Creating an RCNN with two image inputs and a regression output

Question

George Lovell on 10 Dec 2019

0
Link

Direct link to this question

https://se.mathworks.com/matlabcentral/answers/495982-creating-an-rcnn-with-two-image-inputs-and-a-regression-output

Answered: Kenta on 31 Mar 2020

I'm trying to create an RCNN that compares two image samples (each 40x40x3, in the example below) and then gives a numerical response.

I feel that the two halves of the model need to be segregated until quite a way along and then joined using a cat layer.

The problem I have is that I can't seem to find a way to make the model load two images to two seperate sides of the model.

Mahmoud Afifi's code was a useful introduction to my problem: https://uk.mathworks.com/matlabcentral/answers/369328-how-to-use-multiple-input-layers-in-dag-net-as-shown-in-the-figure#answer_398533

However, this relies upon an input format that doesn't seem to work with a regression output layer, it uses an imageDataStore, which in turn specifies a custom image loader "inRead" < imds = imageDatastore(trainImages.imageFilename, 'LabelSource', 'foldernames','IncludeSubfolders',true,'ReadFcn',@inRead); >

I've tried adapting Mahmoud's code to take a single image and cut it in half and then output the left and right half of the image to the two sides of the RCNN. This seems to work in terms of functionality.
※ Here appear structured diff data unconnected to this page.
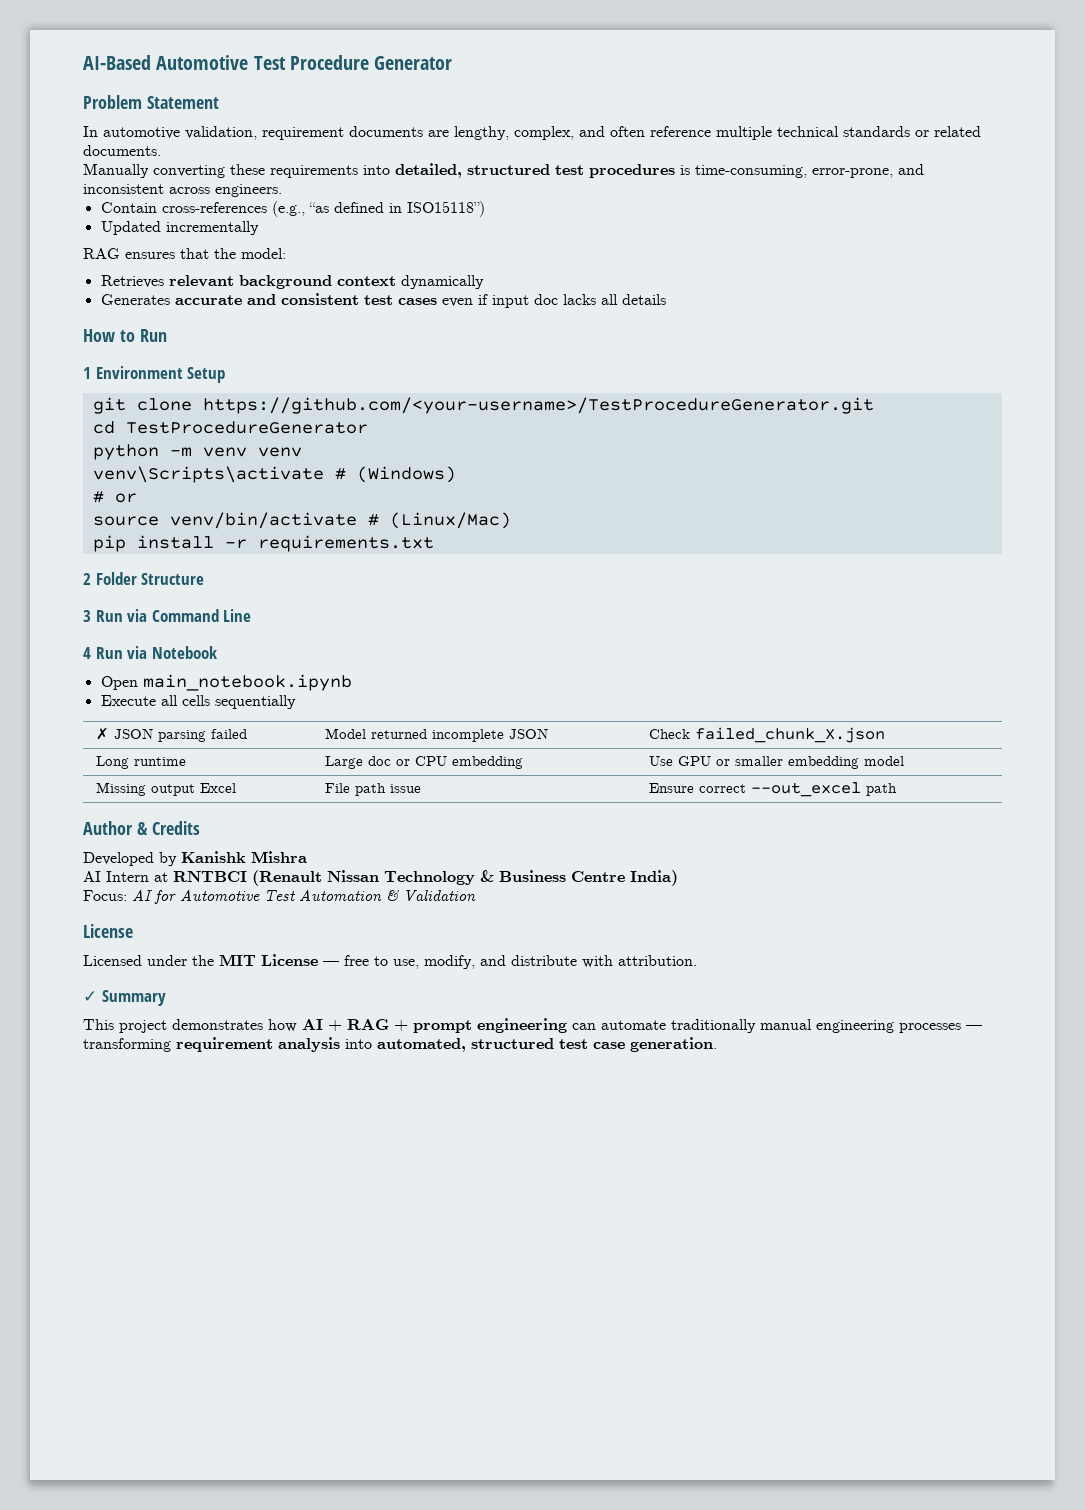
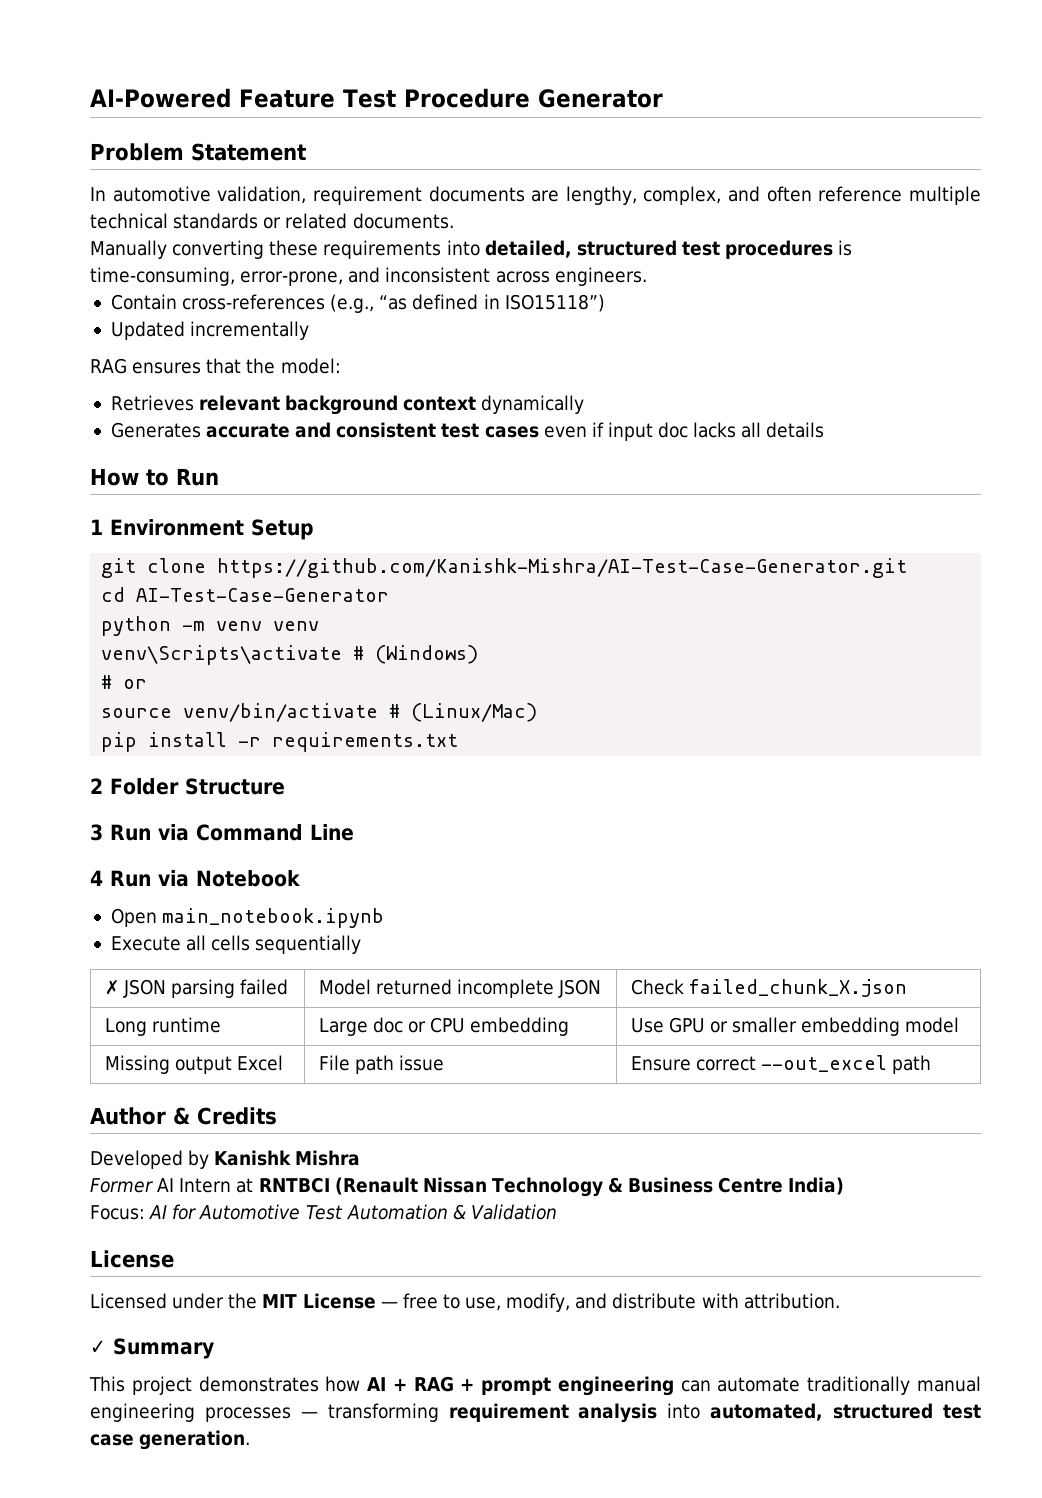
- AI-Based Automotive Test Procedure Generator
+ AI-Powered Feature Test Procedure Generator
- git clone https://github.com/<your-username>/TestProcedureGenerator.git
+ git clone https://github.com/Kanishk-Mishra/AI-Test-Case-Generator.git
- cd TestProcedureGenerator
+ cd AI-Test-Case-Generator
- AI Intern at RNTBCI (Renault Nissan Technology & Business Centre India)
+ Former AI Intern at RNTBCI (Renault Nissan Technology & Business Centre India)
But I get an error from the "analyse" button on the Deep Network Designer. I also get an error when I try to train it, see below.

I get the following error:

Error using trainNetwork (line 170)

Invalid network.

Caused by:

Layer 'leftConv': Input size mismatch. Size of input to this layer is different from the expected input size.

Inputs to this layer:

from layer 'leftSplitter' (40×40 output)

Layer 'rightConv': Input size mismatch. Size of input to this layer is different from the expected input size.

Inputs to this layer:

from layer 'rightSplitter' (40×40 output)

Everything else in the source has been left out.